» **What is needed**
If a line in the following entries contains the string "label", it counts toward the total; report only that total.

━━━ Data shown

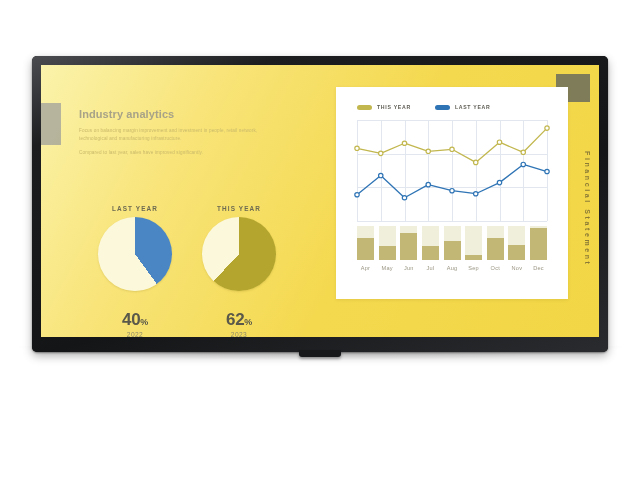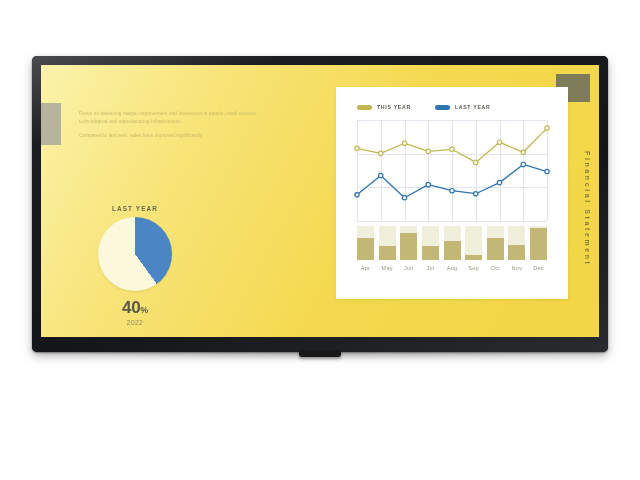--- a/index.html
+++ b/index.html
@@ -227,6 +227,7 @@
       <div id="side-label">Financial Statement</div>
 
       <div id="left-col">
+        <div id="subtitle">Industry analytics</div>
         <div class="body-p">Focus on balancing margin improvement and investment in people, retail network, technological and manufacturing infrastructure.</div>
         <div class="body-p second">Compared to last year, sales have improved significantly.</div>
       </div>

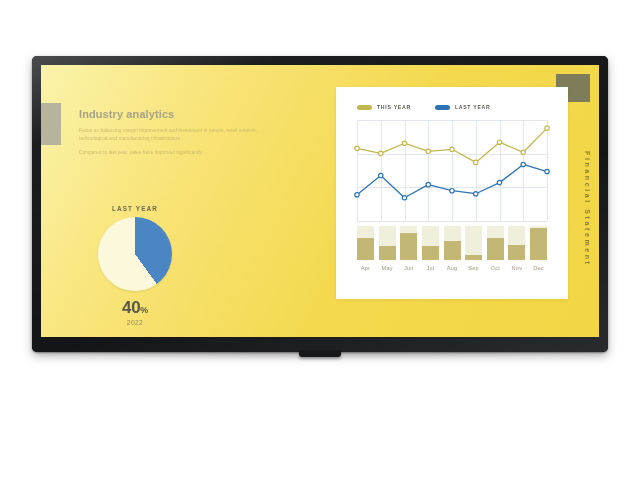--- a/index.html
+++ b/index.html
@@ -132,7 +132,7 @@
     box-shadow:0 1px 2px rgba(120,100,20,.18);
   }
   .pct{
-    margin-top:8px;
+    margin-top:20px;
     font-size:17px;
     font-weight:bold;
     color:#59584a;

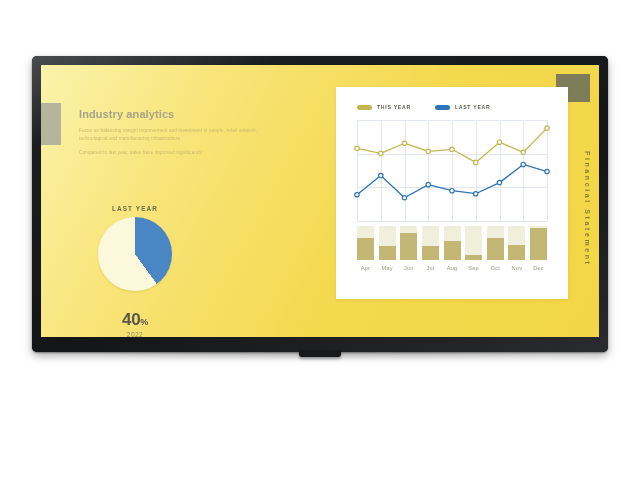--- a/index.html
+++ b/index.html
@@ -238,6 +238,12 @@
             <div class="pie" style="background: conic-gradient(rgb(74, 133, 196) 0deg, rgb(74, 133, 196) 144deg, rgb(251, 248, 220) 144deg, rgb(251, 248, 220) 360deg);"></div>
             <div class="pct"><span>40</span><span class="sym">%</span></div>
             <div class="yr">2022</div>
+          </div>
+          <div class="pie-unit" id="pie-unit-1">
+            <div class="pie-cap">THIS YEAR</div>
+            <div class="pie" style="background: conic-gradient(rgb(179, 165, 46) 0deg, rgb(179, 165, 46) 223.2deg, rgb(251, 248, 220) 223.2deg, rgb(251, 248, 220) 360deg);"></div>
+            <div class="pct"><span>62</span><span class="sym">%</span></div>
+            <div class="yr">2023</div>
           </div>
         </div>
 

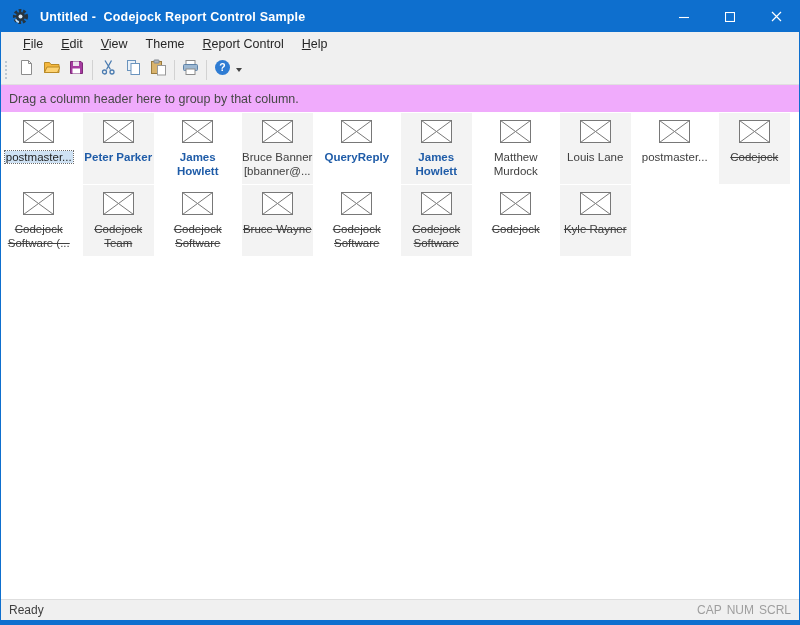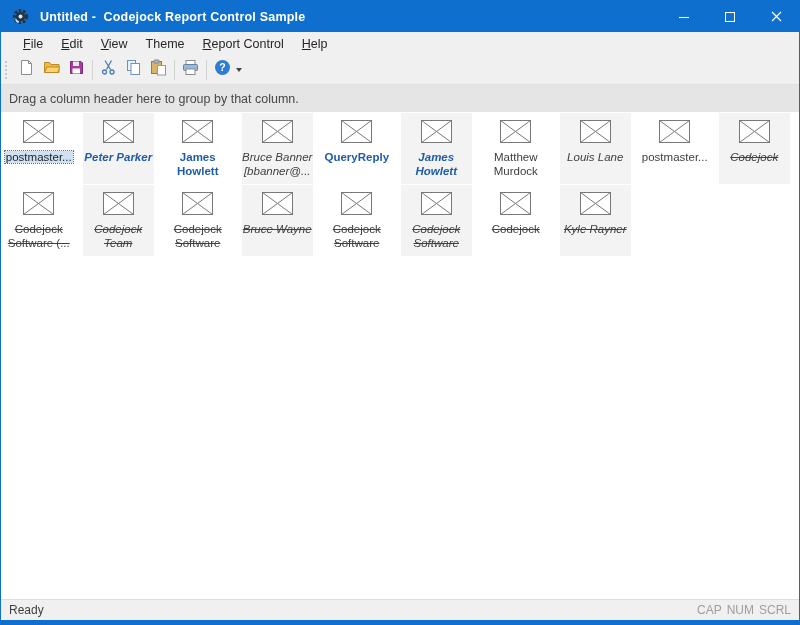--- a/index.html
+++ b/index.html
@@ -27,7 +27,7 @@
   .tb-sep{width:1px;height:20px;background:#d2d2d2;margin:0 3px;}
   .tb-dd{width:0;height:0;border-left:3.5px solid transparent;border-right:3.5px solid transparent;border-top:4px solid #444;margin:0 6px 0 1px;}
   
-  .groupby{flex:0 0 27px;background:#e5e5e5;display:flex;align-items:center;padding-left:8px;font-size:12.5px;color:#474747;}
+  .groupby{flex:0 0 27px;background:#f0abfc;display:flex;align-items:center;padding-left:8px;font-size:12.5px;color:#474747;}
   
   .content{flex:1;background:#fff;padding:1px 0 0 2px;overflow:hidden;}
   .grid-row{display:flex;gap:8px;height:71px;margin-bottom:1px;}

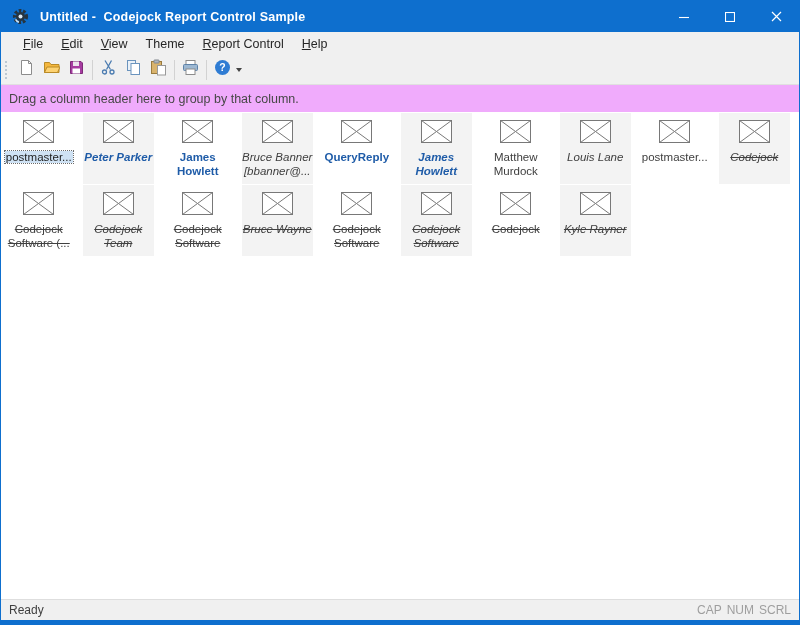--- a/index.html
+++ b/index.html
@@ -32,7 +32,7 @@
   .content{flex:1;background:#fff;padding:1px 0 0 2px;overflow:hidden;}
   .grid-row{display:flex;gap:8px;height:71px;margin-bottom:1px;}
   .grid-item{flex:0 0 71.5px;width:71.5px;display:flex;flex-direction:column;align-items:center;}
-  .grid-item.alt{background:#f3f3f3;font-style:italic;}
+  .grid-item.alt{background:#f3f3f3;}
   .envelope{margin-top:7px;height:23px;display:flex;}
   .item-label{margin-top:7px;font-size:11.5px;line-height:14px;text-align:center;color:#404040;max-width:100%;}
   .item-label.unread span{font-weight:bold;color:#1f5ca8;}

━━━━━━

» **Answer section**
3